┌────────

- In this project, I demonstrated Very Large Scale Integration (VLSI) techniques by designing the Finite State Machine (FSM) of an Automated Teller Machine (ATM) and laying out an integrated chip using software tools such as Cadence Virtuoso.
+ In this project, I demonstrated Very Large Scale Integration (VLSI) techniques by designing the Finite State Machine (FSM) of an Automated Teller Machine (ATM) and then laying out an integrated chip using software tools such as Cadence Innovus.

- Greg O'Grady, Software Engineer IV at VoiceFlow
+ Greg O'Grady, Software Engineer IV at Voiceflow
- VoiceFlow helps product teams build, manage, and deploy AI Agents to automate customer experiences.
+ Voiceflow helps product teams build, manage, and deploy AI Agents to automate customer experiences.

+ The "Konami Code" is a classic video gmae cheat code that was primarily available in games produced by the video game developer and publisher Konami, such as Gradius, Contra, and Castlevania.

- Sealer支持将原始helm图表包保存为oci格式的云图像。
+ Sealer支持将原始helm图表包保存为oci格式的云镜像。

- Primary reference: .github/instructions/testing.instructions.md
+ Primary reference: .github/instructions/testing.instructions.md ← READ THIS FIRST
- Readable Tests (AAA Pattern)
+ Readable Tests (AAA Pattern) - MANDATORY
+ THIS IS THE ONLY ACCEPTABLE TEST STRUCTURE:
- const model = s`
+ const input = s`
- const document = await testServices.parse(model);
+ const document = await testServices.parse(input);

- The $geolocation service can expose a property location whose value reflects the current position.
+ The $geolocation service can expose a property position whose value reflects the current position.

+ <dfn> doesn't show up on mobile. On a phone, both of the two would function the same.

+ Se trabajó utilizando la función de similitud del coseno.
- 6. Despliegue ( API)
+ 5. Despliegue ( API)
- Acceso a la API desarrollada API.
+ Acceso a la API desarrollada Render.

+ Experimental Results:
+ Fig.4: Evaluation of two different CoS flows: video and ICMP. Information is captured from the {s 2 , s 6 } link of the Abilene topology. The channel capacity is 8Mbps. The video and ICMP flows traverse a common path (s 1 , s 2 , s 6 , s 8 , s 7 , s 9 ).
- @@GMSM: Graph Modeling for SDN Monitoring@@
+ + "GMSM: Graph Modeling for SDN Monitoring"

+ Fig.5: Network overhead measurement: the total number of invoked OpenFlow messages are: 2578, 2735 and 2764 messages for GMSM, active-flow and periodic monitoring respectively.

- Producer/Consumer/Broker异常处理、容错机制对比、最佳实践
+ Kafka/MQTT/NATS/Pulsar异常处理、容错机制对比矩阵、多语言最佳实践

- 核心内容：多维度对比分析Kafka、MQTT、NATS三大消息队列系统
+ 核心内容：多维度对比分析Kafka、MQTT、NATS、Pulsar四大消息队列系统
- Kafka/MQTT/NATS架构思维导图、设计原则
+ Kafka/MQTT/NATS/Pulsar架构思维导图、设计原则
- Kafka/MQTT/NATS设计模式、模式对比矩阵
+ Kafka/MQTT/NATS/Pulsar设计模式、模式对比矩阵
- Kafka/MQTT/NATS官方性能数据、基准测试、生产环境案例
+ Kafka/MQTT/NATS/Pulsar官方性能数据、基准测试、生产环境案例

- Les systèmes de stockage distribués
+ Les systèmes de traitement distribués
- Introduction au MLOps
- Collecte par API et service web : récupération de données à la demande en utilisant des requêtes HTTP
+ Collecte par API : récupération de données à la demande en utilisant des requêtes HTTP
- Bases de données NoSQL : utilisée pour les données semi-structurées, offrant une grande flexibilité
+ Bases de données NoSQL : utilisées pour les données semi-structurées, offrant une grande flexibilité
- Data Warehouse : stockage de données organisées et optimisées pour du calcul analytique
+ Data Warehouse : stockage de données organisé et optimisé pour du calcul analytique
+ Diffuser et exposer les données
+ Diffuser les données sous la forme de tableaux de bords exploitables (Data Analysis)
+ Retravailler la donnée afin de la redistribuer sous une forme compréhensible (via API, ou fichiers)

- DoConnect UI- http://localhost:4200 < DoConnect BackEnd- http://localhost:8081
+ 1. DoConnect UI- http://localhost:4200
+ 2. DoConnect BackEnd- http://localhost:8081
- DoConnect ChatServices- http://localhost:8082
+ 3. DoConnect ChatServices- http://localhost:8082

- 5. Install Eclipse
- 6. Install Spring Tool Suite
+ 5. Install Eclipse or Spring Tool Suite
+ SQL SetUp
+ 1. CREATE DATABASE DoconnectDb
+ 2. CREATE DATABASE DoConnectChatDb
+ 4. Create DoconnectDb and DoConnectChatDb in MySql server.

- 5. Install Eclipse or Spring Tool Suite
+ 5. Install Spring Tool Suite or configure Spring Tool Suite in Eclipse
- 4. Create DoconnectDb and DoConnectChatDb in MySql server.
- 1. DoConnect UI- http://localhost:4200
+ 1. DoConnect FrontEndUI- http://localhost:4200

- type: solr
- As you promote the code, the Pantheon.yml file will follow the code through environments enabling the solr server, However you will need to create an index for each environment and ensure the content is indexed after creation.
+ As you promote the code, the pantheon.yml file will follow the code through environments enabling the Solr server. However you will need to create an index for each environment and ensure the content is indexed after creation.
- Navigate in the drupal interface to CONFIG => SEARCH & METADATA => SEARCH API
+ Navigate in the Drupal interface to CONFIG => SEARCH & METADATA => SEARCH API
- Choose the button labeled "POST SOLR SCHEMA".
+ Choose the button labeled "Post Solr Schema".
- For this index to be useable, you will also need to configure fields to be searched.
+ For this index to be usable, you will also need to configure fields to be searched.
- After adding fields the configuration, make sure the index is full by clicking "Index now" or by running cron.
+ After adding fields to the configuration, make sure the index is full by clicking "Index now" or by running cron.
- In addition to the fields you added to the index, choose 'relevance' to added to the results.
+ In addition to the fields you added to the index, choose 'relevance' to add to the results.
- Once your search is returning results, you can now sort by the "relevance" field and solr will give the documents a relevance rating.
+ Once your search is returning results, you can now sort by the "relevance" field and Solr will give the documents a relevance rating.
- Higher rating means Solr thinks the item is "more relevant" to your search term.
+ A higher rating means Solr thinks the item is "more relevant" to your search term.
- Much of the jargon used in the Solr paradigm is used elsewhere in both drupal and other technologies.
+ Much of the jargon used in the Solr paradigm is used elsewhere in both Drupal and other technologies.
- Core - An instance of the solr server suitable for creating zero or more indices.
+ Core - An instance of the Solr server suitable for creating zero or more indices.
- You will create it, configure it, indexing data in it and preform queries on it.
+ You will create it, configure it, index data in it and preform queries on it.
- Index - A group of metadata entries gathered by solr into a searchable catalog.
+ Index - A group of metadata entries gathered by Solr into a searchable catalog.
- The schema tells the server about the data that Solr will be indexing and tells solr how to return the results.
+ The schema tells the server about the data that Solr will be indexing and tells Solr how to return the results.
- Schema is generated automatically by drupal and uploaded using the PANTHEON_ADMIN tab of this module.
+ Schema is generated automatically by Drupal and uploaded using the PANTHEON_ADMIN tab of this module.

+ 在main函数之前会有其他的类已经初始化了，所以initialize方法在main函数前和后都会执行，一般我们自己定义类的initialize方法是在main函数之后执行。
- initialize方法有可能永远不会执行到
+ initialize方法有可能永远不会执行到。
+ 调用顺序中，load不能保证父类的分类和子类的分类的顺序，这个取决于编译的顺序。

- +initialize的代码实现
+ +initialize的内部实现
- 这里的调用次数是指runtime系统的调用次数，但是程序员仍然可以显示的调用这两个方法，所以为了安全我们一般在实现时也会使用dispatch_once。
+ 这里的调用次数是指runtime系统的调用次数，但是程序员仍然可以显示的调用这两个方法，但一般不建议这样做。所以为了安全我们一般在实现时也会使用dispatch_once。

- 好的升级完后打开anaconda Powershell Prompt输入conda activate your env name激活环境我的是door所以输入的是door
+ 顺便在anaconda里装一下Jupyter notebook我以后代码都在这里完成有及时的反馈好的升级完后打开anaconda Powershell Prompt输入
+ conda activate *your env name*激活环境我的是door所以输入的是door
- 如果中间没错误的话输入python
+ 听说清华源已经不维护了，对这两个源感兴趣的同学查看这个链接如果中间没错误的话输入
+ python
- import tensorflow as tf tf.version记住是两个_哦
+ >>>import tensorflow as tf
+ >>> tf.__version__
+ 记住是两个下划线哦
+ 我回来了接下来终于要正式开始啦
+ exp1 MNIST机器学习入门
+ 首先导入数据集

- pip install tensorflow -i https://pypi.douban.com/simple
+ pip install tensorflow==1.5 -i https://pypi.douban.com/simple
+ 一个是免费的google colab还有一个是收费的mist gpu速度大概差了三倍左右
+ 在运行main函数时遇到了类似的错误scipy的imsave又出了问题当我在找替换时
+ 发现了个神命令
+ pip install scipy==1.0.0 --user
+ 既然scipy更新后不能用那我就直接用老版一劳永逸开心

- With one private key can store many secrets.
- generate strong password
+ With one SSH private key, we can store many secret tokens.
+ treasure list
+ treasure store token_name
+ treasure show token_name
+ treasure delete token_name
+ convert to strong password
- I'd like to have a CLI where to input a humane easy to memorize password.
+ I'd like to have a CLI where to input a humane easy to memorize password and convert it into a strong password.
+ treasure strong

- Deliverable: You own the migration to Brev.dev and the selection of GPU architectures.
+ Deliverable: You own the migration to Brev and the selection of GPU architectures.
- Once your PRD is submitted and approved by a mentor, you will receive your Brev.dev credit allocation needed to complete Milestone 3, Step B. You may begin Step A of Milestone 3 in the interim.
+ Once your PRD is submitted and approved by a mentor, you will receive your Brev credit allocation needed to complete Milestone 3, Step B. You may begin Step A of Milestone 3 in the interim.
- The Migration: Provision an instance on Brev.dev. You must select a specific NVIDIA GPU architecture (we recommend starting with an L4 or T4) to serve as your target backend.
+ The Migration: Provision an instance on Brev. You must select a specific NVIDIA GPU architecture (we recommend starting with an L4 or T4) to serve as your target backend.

└────────

(TASK DIRECTIONS)
For every line of the entries holding the string "build", add one to a tally; give the final figure only.

(ANSWER)
2